Monday 18 January 2016

Does Kripke Really Have Obstinate Rigidity in Mind at All in Naming and Necessity?

Philosophers, in the wake of Naming and Necessity, have distinguished the main Kripkean notion of rigid designation, which applies to an expression when it designates the same object in all possible worlds (or counterfactual situations) in which that object exists, from a putative notion called 'obstinate rigidity', which applies to an expression when it designated the same object in every possible world whatever, including worlds where that object doesn't exist. (The term 'obstinate rigidity' was introduced by Nathan Salmon on page 34 of his 1981 book, Reference and Essence.)

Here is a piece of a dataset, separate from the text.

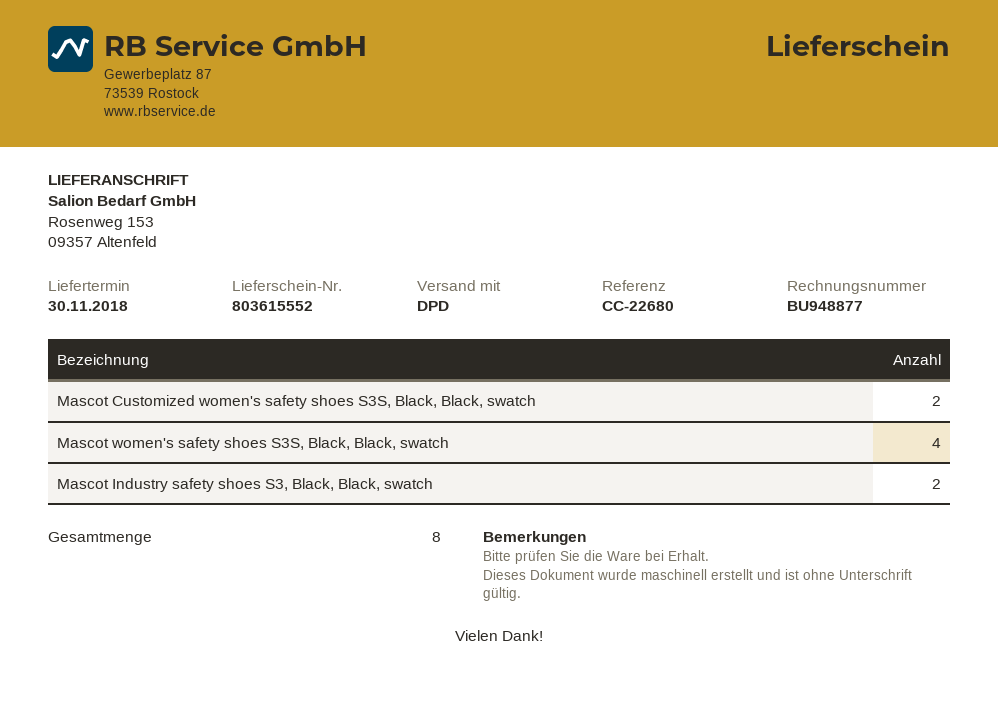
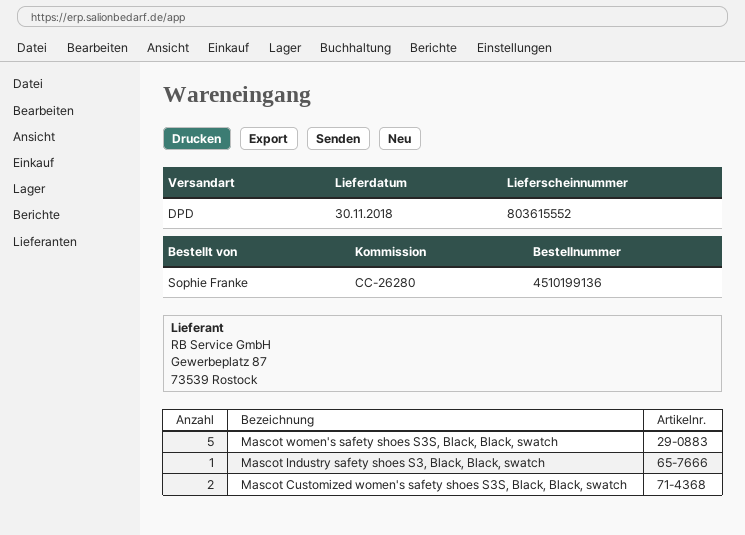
reference: CC-22680 -> CC-26280
Mascot women's safety shoes S3S, Black, Black, swatch: 4 -> 5
Mascot Industry safety shoes S3, Black, Black, swatch: 2 -> 1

I'm not even sure I can make sense of the notion of obstinate rigidity. My main purpose here is not to discredit it, however, but to do something more modest: I want to suggest that a line of interpretation of Kripke, which has him sometimes working with a notion of obstinate rigidity instead of his normal official notion of rigidity, is mistaken.


From the Stanford Encyclopedia of Philosophy article 'Rigid Designators':

In other places, Kripke seems to have in mind another account of rigidity: one according to which a rigid designator designates its object in every possible world, whether or not the designatum exists in that world. Hence, he says, “If you say, ‘suppose Hitler had never been born’ then ‘Hitler’ refers here, still rigidly, to something that would not exist in the counterfactual situation described” (Kripke 1980, p. 78).
The interpretative suggestion before the quote seems wrong to me. I find it more natural to think that Kripke is saying that 'Hitler' actually refers, rigidly, to something that would not exist in another counterfactual situation - not that it refers to that thing in that situation.

Here we have to be careful to distinguish:


What does expression X refer to in counterfactual situation Y? (Which in turn must be carefully disambiguated, in a familiar Kripkean way, so that it does not get interpreted as asking about how language would be used in counterfactual situation Y.)


from


What does expression X actually refer to when it appears in this description of counterfactual situation Y?

You can answer 'Nothing' to the first and 'Hitler' to the second.

(Things may get even subtler when you consider definite descriptions. Suppose John is the tallest man in the world, but Paul might have been. Then if we say 'Paul might have been the tallest man in the world', should we still say that the actual referent of 'the tallest man in the world' in that sentence is John? To this, one wants to object that John isn't really involved. (But does that matter, when the question was about what the actual referent is?) Perhaps someone could find principled grounds for denying 'The actual referent of "the tallest man in the world" in that sentence is John' while accepting the 'Nothing'/'Hitler' pair of answers above. Perhaps Donnellan's distinction between referential and attributive uses of definite descriptions, or something like that distinction, should come into play here. Still, this complication - and it really is enough to do your head in - shouldn't impinge on the plausibility of what was said above.)